Tolkien does not force all women into a singular vision of what a “woman” is or should be but has multiple variations on multiple archetypes, all of which are important in their own right. The three archetypes- wife/healer, warrior and queen all find their summation in Galadriel, whose sanctified femininity stands opposed to the devouring, possessive femineity of the monster Shelob. This symbolic structure underlies the moral drama of the tale and undermines the accusation of misogyny, revealing that Tolkien centers the feminine as bearers of special spiritual authority rather than mere marginal adornment.


Tolkien demonstrates evil in its feminine mode not as domination and aggression (the male evil impulse) but as the perversion of the creative and relational essence of femininity into narcistic possession and consumption. This leaves the pure, self-giving feminine (namely Galadriel/Elbereth) as the only force capable of ontologically defeating such evil, as visualized in Shelob’s destruction. In the Lord of the Rings, one set of mothers continually help and heal but send the children/hobbits out to do their duty to the world, the other lures and ensnares them in her home hoping to possess them all to herself.

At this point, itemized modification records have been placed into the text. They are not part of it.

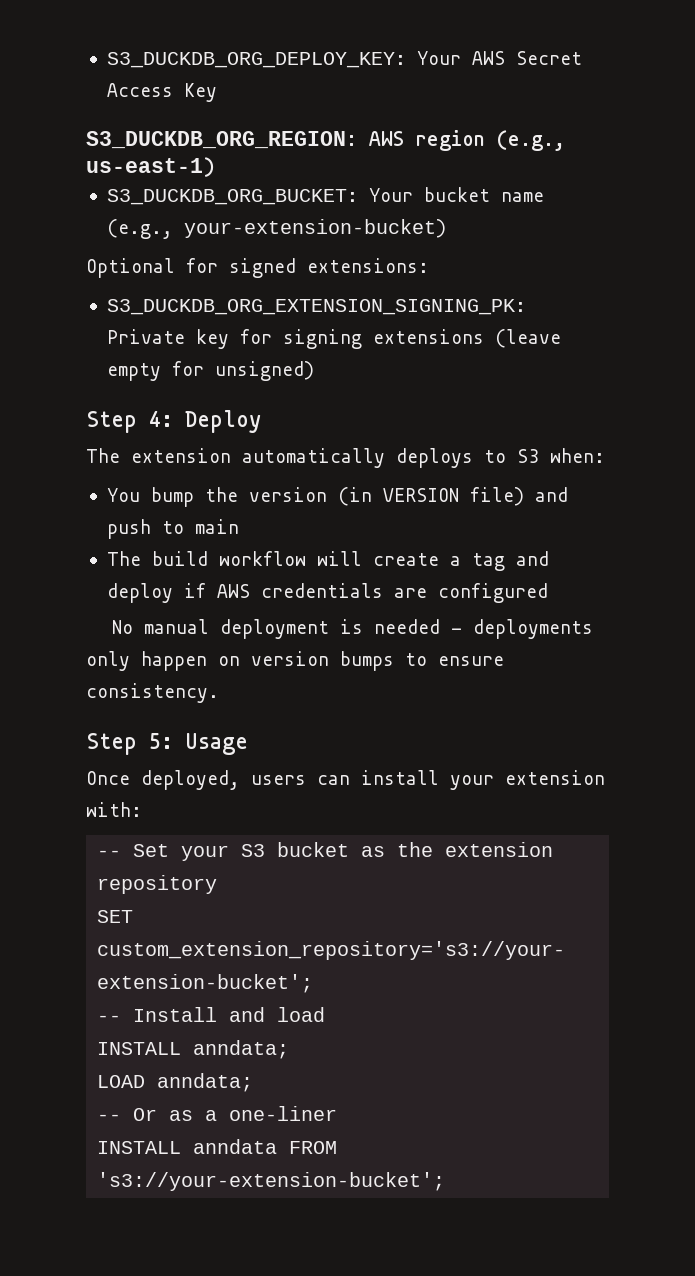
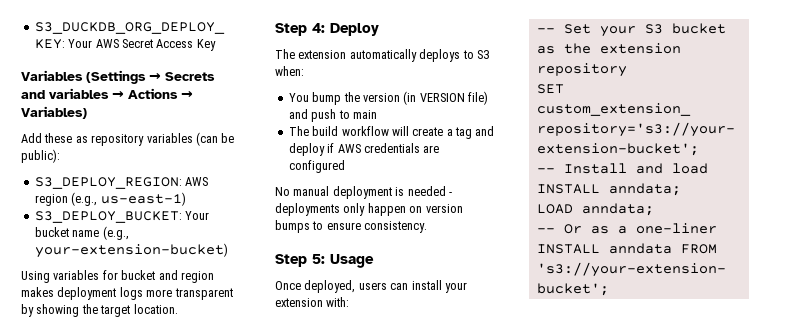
- S3_DUCKDB_ORG_REGION: AWS region (e.g., us-east-1)
+ Variables (Settings → Secrets and variables → Actions → Variables)
+ Add these as repository variables (can be public):
+ S3_DEPLOY_REGION: AWS region (e.g., us-east-1)
- S3_DUCKDB_ORG_BUCKET: Your bucket name (e.g., your-extension-bucket)
+ S3_DEPLOY_BUCKET: Your bucket name (e.g., your-extension-bucket)
- Optional for signed extensions:
- S3_DUCKDB_ORG_EXTENSION_SIGNING_PK: Private key for signing extensions (leave empty for unsigned)
+ Using variables for bucket and region makes deployment logs more transparent by showing the target location.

Citations Beal, Jane. ““Saint Galadriel?: J.R.R. Tolkien as the Hagiographer of Middle-Earth.”” Journal of Tolkien Research, , illustrated by , vol. 10, no. 2, 2020. Croft, Janet Brennan, and Leslie A. Donovan. Perilous and Fair: Women in the Works and Life of J.R.R. Tolkien. Mythopoeic Press, 2015.

Hansen, Christopher. “The monstrous feminine: Ungoliant, shelob, and women in Tolkien’s Middle-Earth.” Crossroads A Journal of English Studies, no. 34(3), 2021, pp. 4–15, https://doi.org/10.15290/cr.2021.34.3.01.

Tolkien, J. R. R., et al. The Letters of J. R. R. Tolkien. HarperCollins UK, 2024.

Tolkien, J. R. R., and Christopher Tolkien. The Silmarilion. Houghton Mifflin Company, 1977.

Tolkien, J. R. R., and Wayne G. Hammond. The Lord of the Rings. HarperCollinsPublishers, 2014.